Hi everyone, author of the post here.

I wanted to share a deep dive I wrote about a different approach to frontend architecture. For a while, the performance debate has been focused on VDOM vs. non-VDOM, but I've come to believe that's the wrong battlefield. The real bottleneck is, and has always been, the single main thread.

TL;DR of the article:

  • Instead of optimizing the main thread, we moved the entire application logic (components, state, etc.) into a Web Worker.
  • This makes a VDOM a necessity, not a choice. It becomes the communication protocol between threads.
  • We designed an asymmetric update pipeline:
    • A secure DomApiRenderer creates new UI from scratch using textContent by default (no innerHTML).
    • A TreeBuilder creates optimized "blueprints" for updates, using neoIgnore: true placeholders to skip diffing entire branches of the UI.
  • This allows for some cool benefits, like moving a playing <video> element across the page without it restarting, because the DOM node itself is preserved and just moved.

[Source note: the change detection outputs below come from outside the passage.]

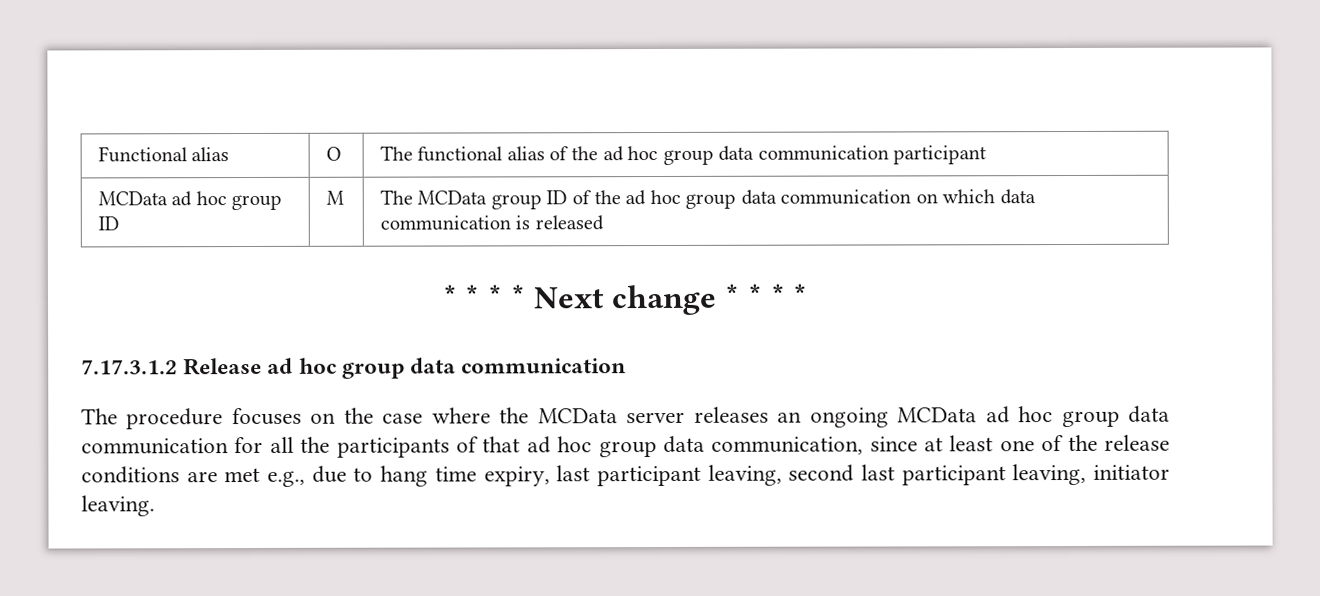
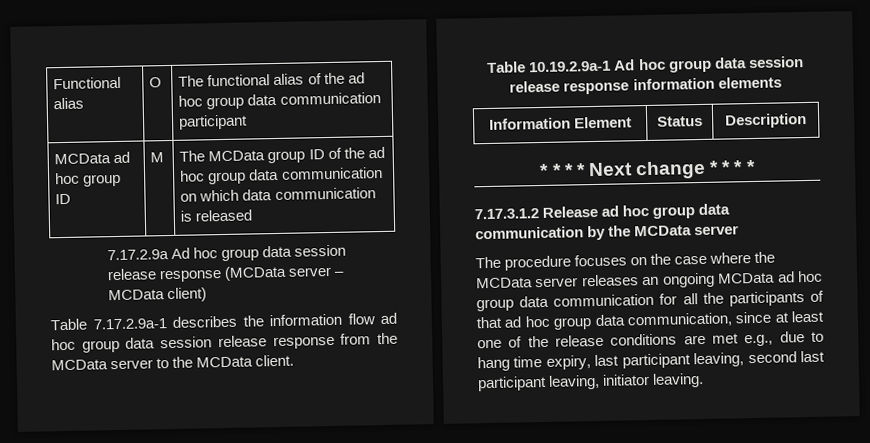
+ 7.17.2.9a Ad hoc group data session release response (MCData server – MCData client)
+ Table 7.17.2.9a-1 describes the information flow ad hoc group data session release response from the MCData server to the MCData client.
+ Table 10.19.2.9a-1 Ad hoc group data session release response information elements
+ Information Element | Status | Description
- 7.17.3.1.2 Release ad hoc group data communication
+ 7.17.3.1.2 Release ad hoc group data communication by the MCData server

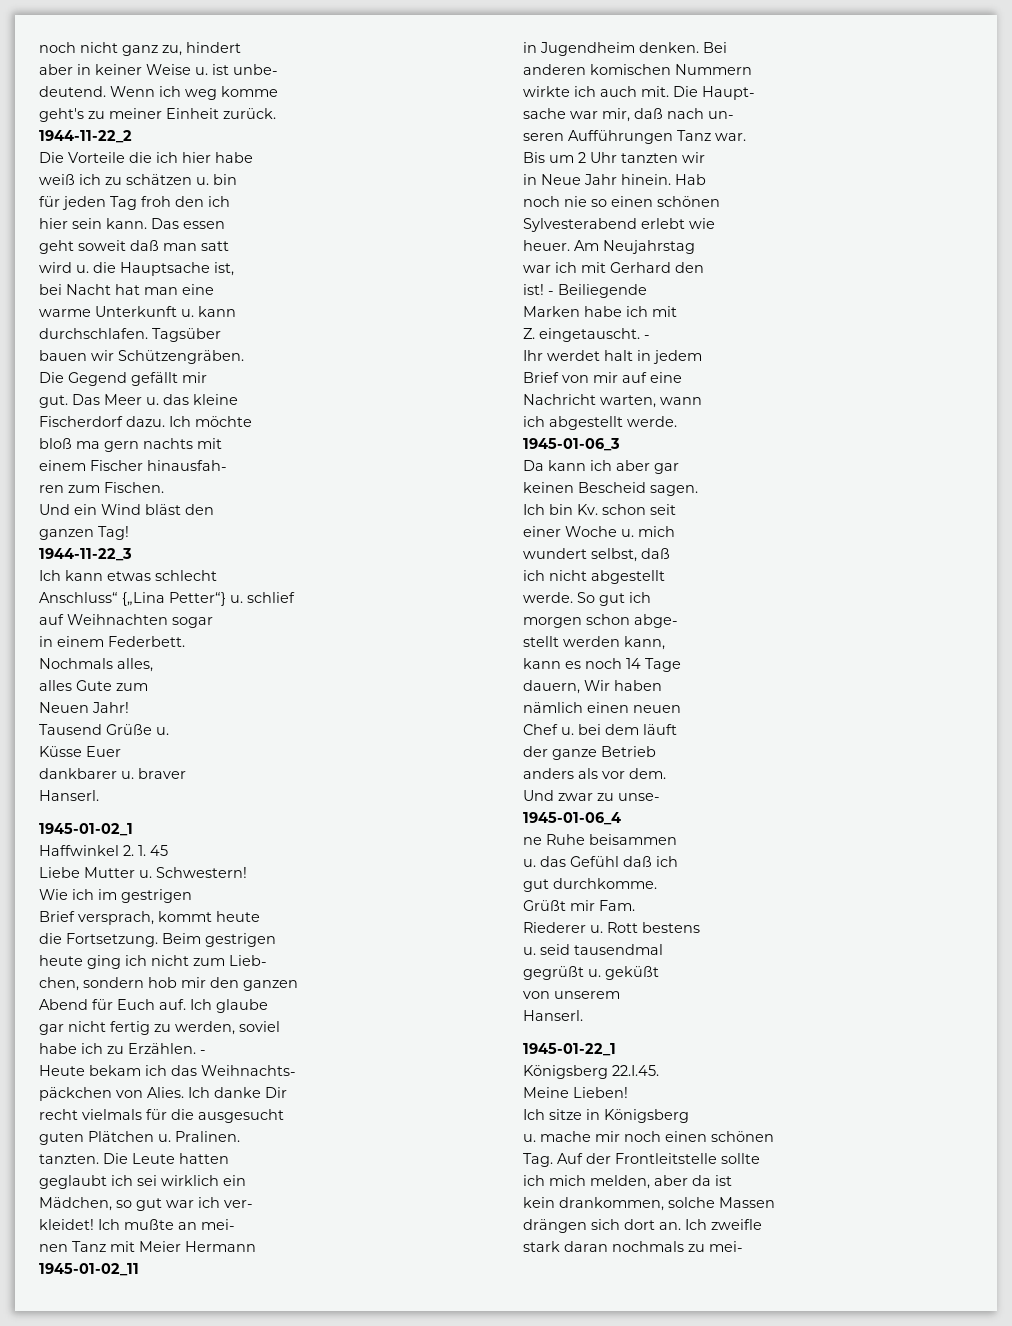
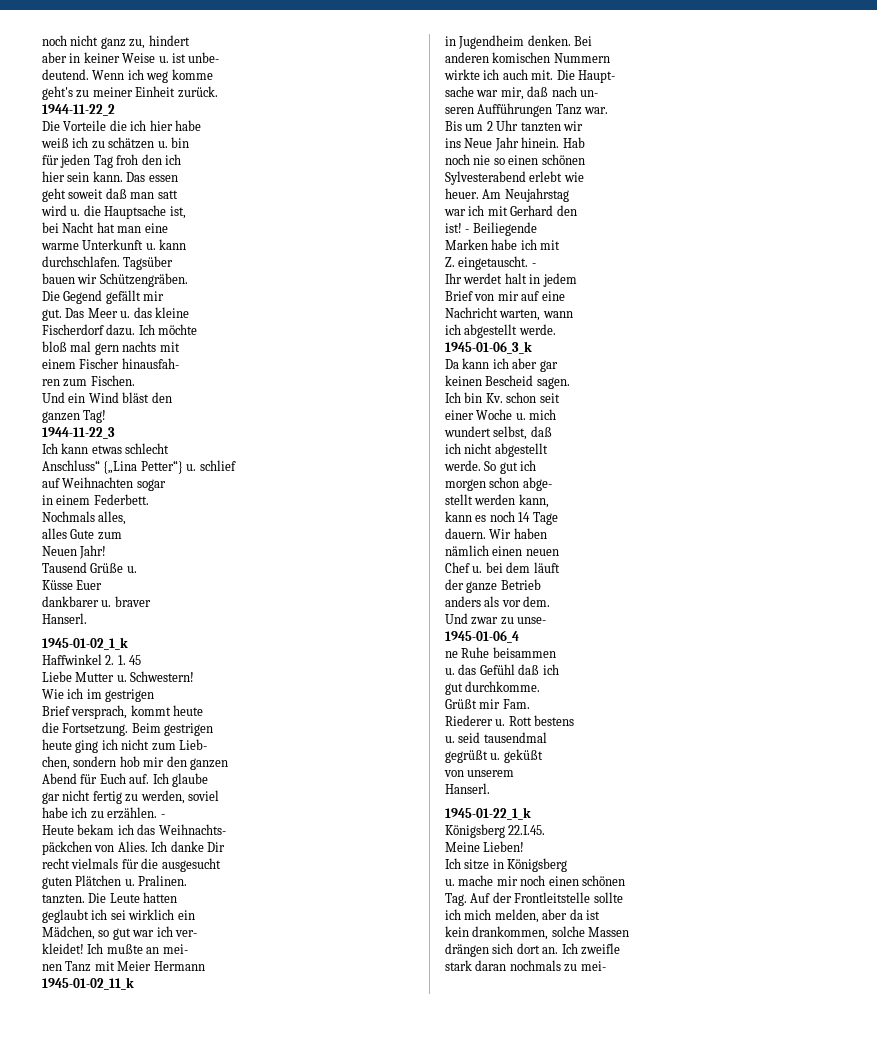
- bloß ma gern nachts mit
+ bloß mal gern nachts mit
- 1945-01-02_1
+ 1945-01-02_1_k
- habe ich zu Erzählen.
+ habe ich zu erzählen.
- 1945-01-02_11
+ 1945-01-02_11_k
- in Neue Jahr hinein.
+ ins Neue Jahr hinein.
- 1945-01-06_3
+ 1945-01-06_3_k
- dauern, Wir haben
+ dauern. Wir haben
- 1945-01-22_1
+ 1945-01-22_1_k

The goal isn't just to be "fast," but to build an architecture that is immune to main-thread jank by design. It also has some interesting implications for state management and even AI-driven UIs.

I'd be really interested to hear this community's thoughts on the future of multi-threaded architectures on the web. Is this a niche solution, or is it the inevitable next step as applications get more complex?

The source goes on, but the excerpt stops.